About Bellicum Pharmaceuticals
Bellicum is a clinical stage biopharmaceutical company focused on discovering and developing cellular immunotherapies for cancers and orphan inherited blood disorders. Bellicum is using its proprietary Chemical Induction of Dimerization (CID) technology platform to engineer and control components of the immune system. Bellicum is developing next-generation product candidates in some of the most important areas of cellular immunotherapy, including hematopoietic stem cell transplantation (HSCT), and CAR T and TCR cell therapies. More information can be found at www.bellicum.com.

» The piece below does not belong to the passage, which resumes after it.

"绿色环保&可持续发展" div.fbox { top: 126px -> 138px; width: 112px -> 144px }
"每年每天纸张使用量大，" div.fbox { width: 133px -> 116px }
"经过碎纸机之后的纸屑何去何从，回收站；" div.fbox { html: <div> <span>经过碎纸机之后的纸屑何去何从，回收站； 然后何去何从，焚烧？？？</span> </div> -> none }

This press release contains forward-looking statements for purposes of the safe harbor provisions of the Private Securities Litigation Reform Act of 1995. Bellicum may, in some cases, use terms such as "predicts," "believes," "potential," "proposed," "continue," “designed,” "estimates," "anticipates," "expects," "plans," "intends," "may," "could," "might," "will," "should" or other words that convey uncertainty of future events or outcomes to identify these forward-looking statements. Forward-looking statements include statements regarding our intentions, beliefs, projections, outlook, analyses or current expectations concerning, among other things: our research and development activities relating to, rimiducid, CAR-T, GoCAR-T, TCR and GoTCR programs; the effectiveness of BPX-601, its possible range of application and potential curative effects and safety in the treatment of diseases including as compared to other treatment options and competitive therapies; the timing and success of our clinical trials, including the rate and progress of enrollment in our clinical trials; and, the timing of regulatory filings for BPX-601 and for rimiducid. Various factors may cause differences between Bellicum’s expectations and actual results as discussed in greater detail under the heading “Risk Factors” in Bellicum’s filings with the Securities and Exchange Commission, including without limitation our annual report on Form 10-K for the year ended December 31, 2015. Any forward-looking statements that Bellicum makes in this press release speak only as of the date of this press release. Bellicum assumes no obligation to update our forward-looking statements whether as a result of new information, future events or otherwise, after the date of this press release.